For those that are not familiar with DCD, doing a search for them, you will find reviews under "goth" "metal" "new word" "Neochristian" "alternative." The reasoning is that defining their music is indicative of the title of their second track "ubiquitous" (ala "The Ubiquitous Mr. Lovegrove"). I first became acquainted with Dead Can Dance when a boyfriend played it for me, when I wanted a backdrop to camoflague any noise that a roommate might hear upstairs. "The ubitquitous mr. lovegrove" was the selection he selected. I got lost in the sound of it, and it wasn't until later that giving it another listen, that I understand the double-entrende in it and forshadowed the end of our relationship. Yet in that moment, I kind of got lost with it. The sound is intense and it ushers georgian chants (reminiscent of Benectdine monks) against an oboe, strings and percussion drum arrangements while Brendan talks about getting deceived and confronting his truths against lingering residual regret.



"I thought that you knew it all"

"I'd see all the signs before"

"I thought that you were the one"

"In darkness my heart was won"



and later an anti-climatic

"now I'm serving time in disillusionment"

"keeping time to the beat of an old slave drum"



The genius of the last line is that Brendan adds a drum arrangement with a lash to it reinforces the feeling of entrapment and enslaved. The next track is Lisa Gerrard's accapella take of an irish hym "The Wind that shakes the barley." Her voice is so rich and tells a tale of morning love lost in war.



Play that against track 7, a persion love song "Towards the within" and the chants that express deep regret of something lost that translate in to a warning about remaining fenced in at the sound of calavalry and the message is clear about squandering a win at the expense of love lost.



I have 3 copies of "Into the Labyrinth" for home, car, and work. Every time I listen to it, I find something that I missed, be it a note or a line, or an instrument that is subtly blended in against the melody. If you don't have "In to the Labyrinth" or "SpiritChaser" in your DCD inventory - get it. It's an example of Brendan's intricate play on words, like the "sonambulistic" conclusion he draws about the pursuit of American dreaming, a sleepwalk in the dark.

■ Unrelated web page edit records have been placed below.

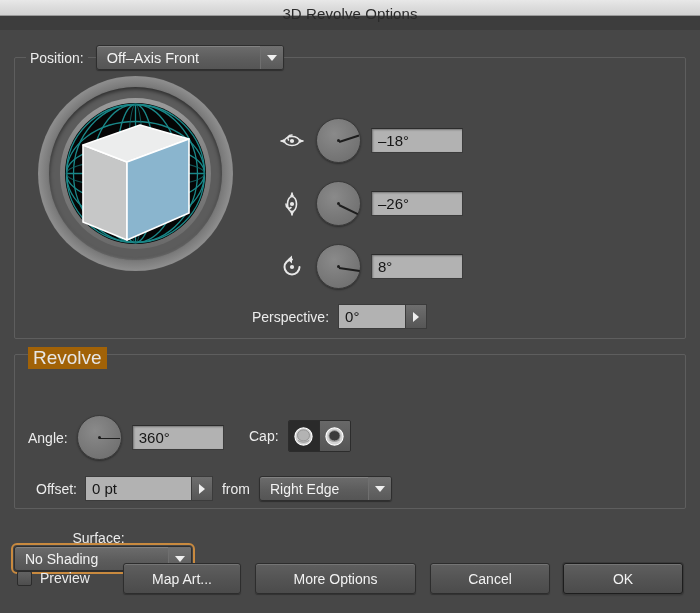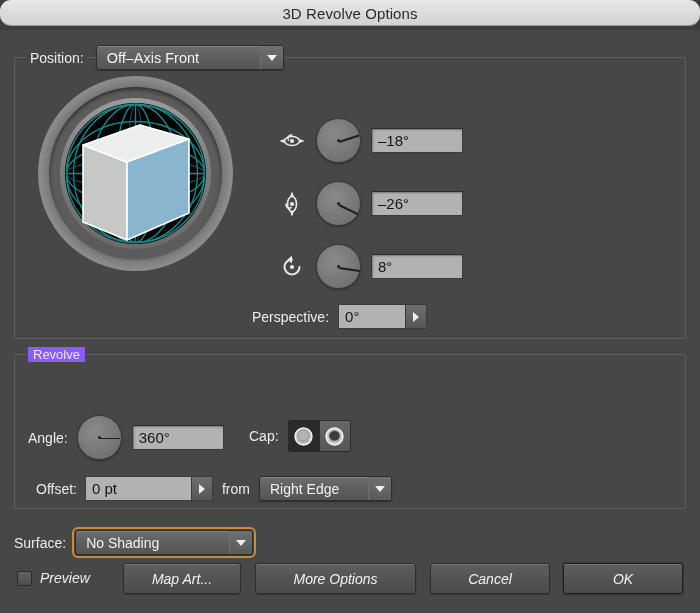"3D Revolve Options" #titlebar { border-radius: 11px -> none; height: 26px -> 16px }
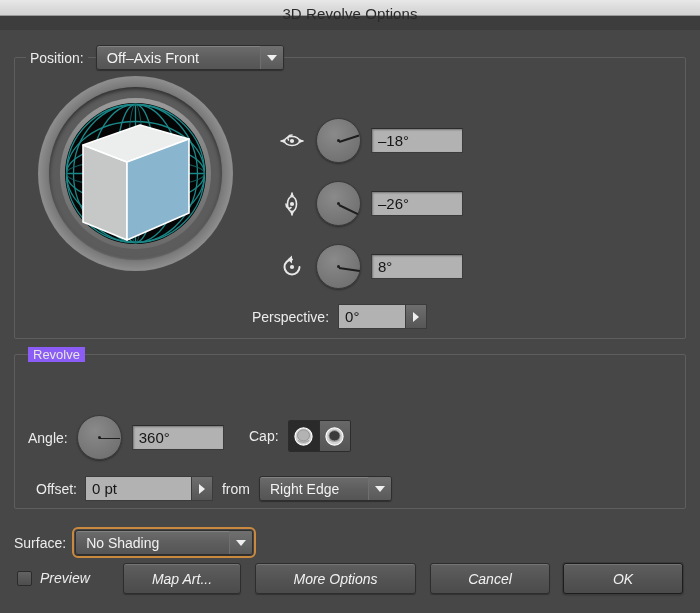"Revolve" .group-legend { background: #8b5cf6 -> #a16207; font-size: 13px -> 19px }
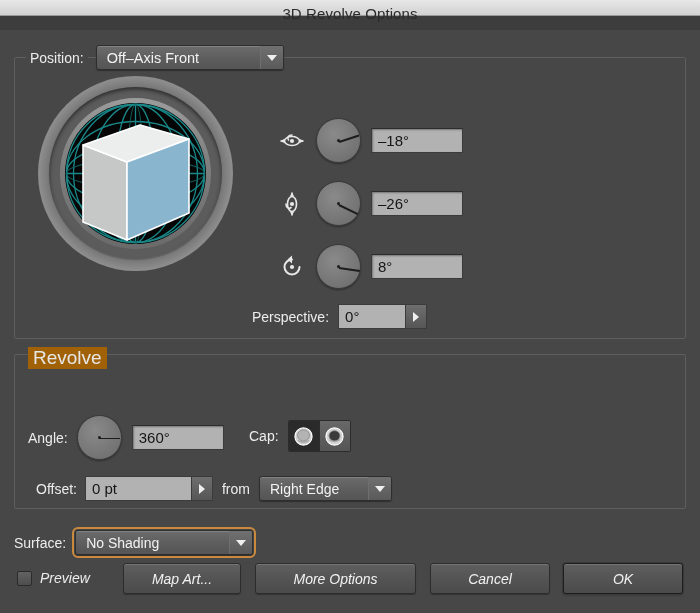"Surface:" #surface-row { flex-direction: none -> column }
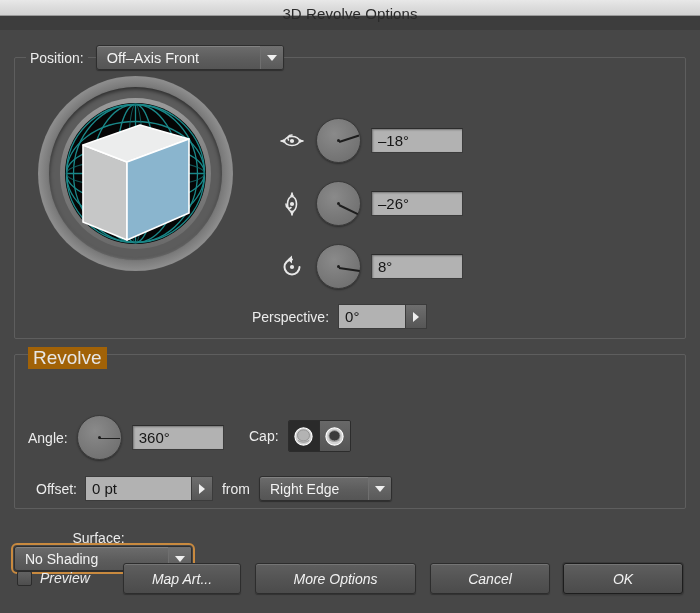"Preview" #footer { font-style: italic -> none }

There is a reason that Adrian Lyne worked in "Devorzhum" in to the montage of his movie "Unfaithful" and the conflict that Diane Lane's character is suffering after her betrayal and leaps right in to her remorse and she recants what she has just done.



Play "Into the Labyrinth" and then give "SpiritChaser" a chance, and see if you don't catch yourself replaying it again on a Sunday afternoon, perhaps sharing with someone with whom you are intimate.







"
Not the Best Introduction to the Uninitiated Perhaps?
Hrd2hndl | 04/22/2004
(5 out of 5 stars)

"After many spins in my CD player, this CD has become one of my favorite DCD albums. Of course, when I first got the CD, I would never have said that. It just seemed really strange to me then. Luck for me, this CD was not my introduction to DCD, which was The Serpent's Egg (their finest, in my opinion, due to the marvelous song "The Host of Seraphim"). So, while I recommend this album to all true music lovers, you should be aware that it was a turning point in DCD's musical career, and it is very different from their earlier more European, Classical works, which I heartily recommend you sample first. The best songs on the album for me are: "Ariadne," "Yulunga," and "Towards the Within." A lot of people I know also like "The Ubiquitous Mr. Lovegrove" and "The Carnival is Over." Finally, I would like to point out that this is DCD's best selling album but not necessarily their absolute best overall, although I really love it."